____ RECORD SET

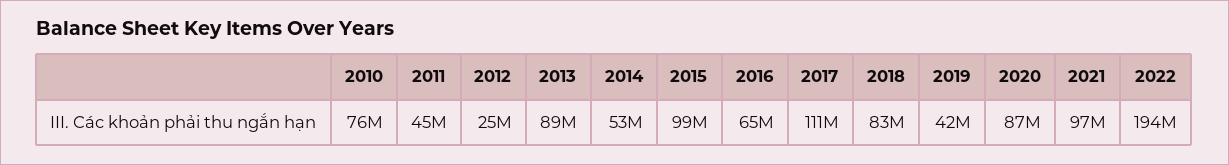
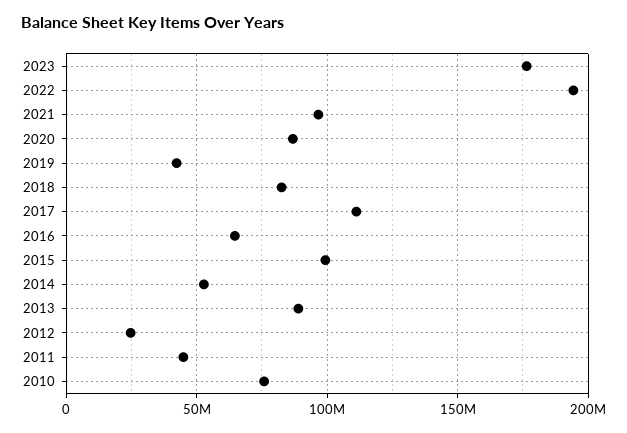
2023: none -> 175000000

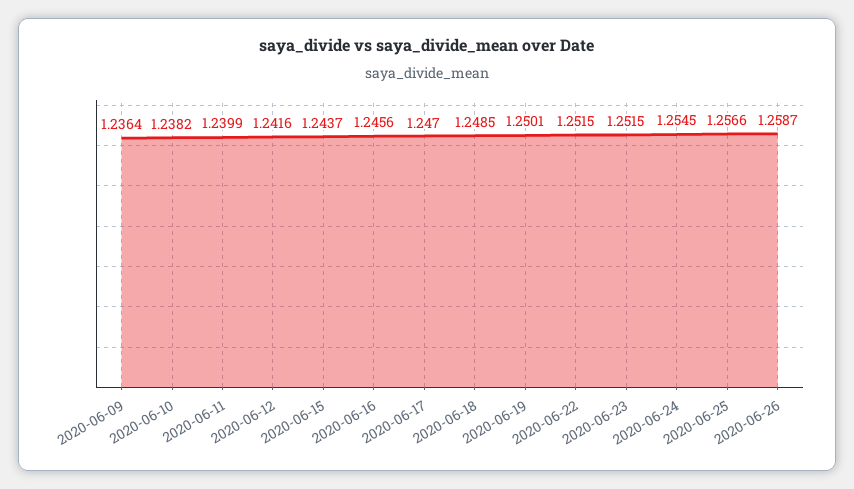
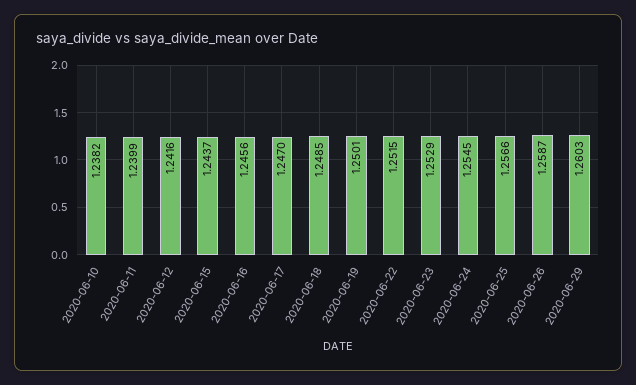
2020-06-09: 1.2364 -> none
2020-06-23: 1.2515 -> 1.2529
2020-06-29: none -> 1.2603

________
____ RECORD SET

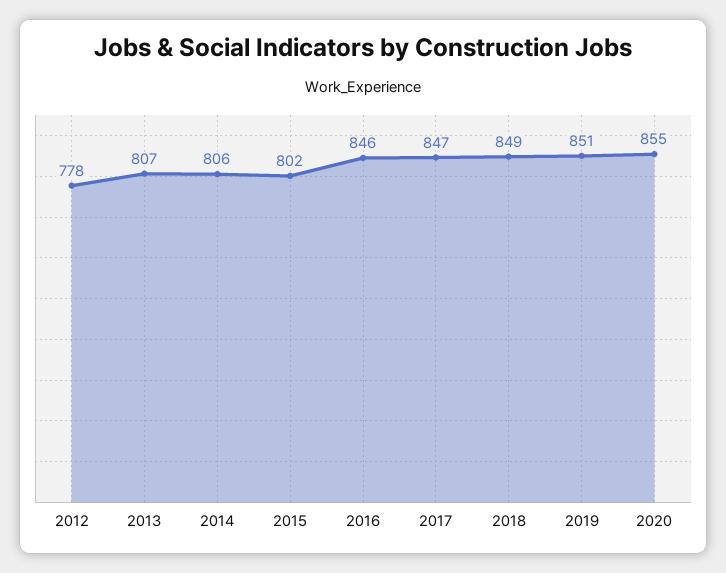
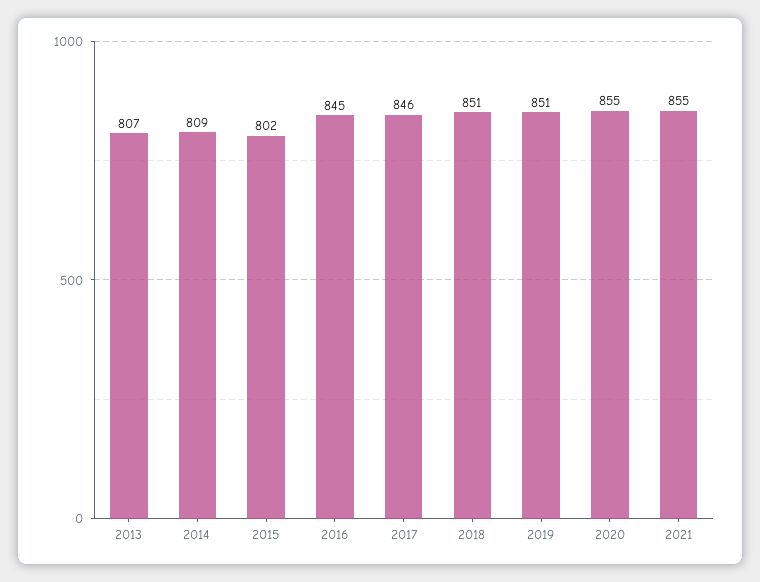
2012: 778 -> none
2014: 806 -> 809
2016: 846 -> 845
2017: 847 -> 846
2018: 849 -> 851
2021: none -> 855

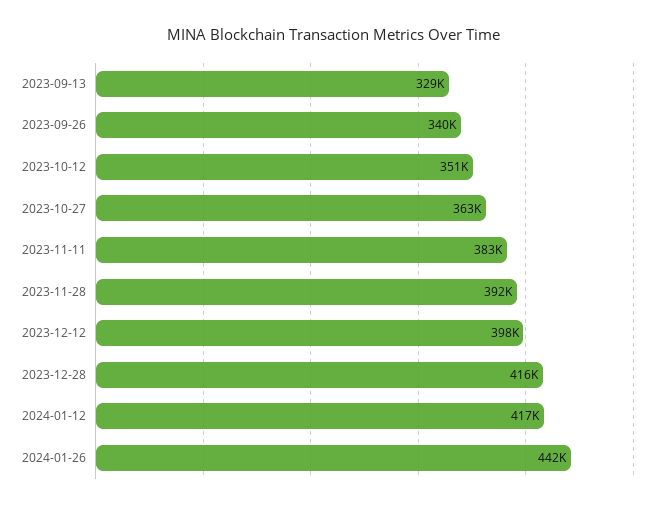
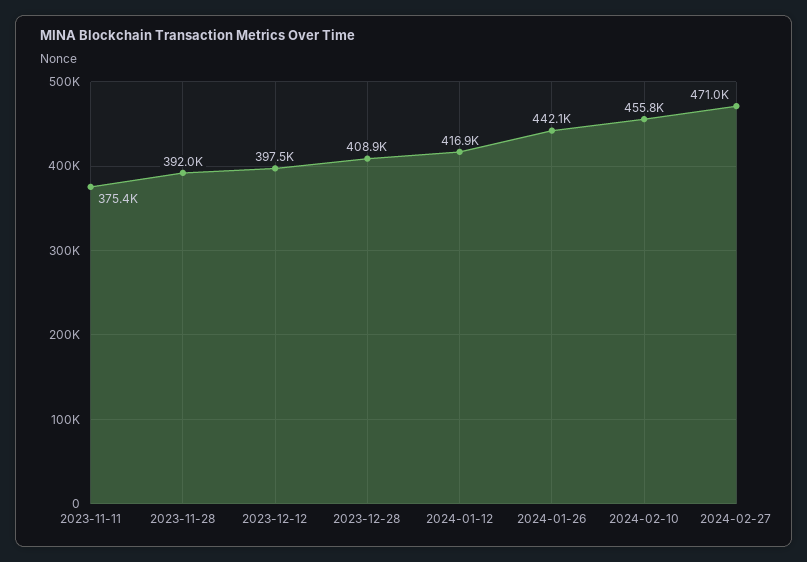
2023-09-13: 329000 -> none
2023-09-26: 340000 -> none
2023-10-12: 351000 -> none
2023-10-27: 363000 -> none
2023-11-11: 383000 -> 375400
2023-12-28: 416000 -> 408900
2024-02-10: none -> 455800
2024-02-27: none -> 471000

________

ASSIGNMENT
Begin at the line above that has "2023-09-26: 340000 -> none" and stop after the line that has "2024-02-27: none -> 471000", copying each line exactly and adding nothing else.

TASK OUTPUT
2023-09-26: 340000 -> none
2023-10-12: 351000 -> none
2023-10-27: 363000 -> none
2023-11-11: 383000 -> 375400
2023-12-28: 416000 -> 408900
2024-02-10: none -> 455800
2024-02-27: none -> 471000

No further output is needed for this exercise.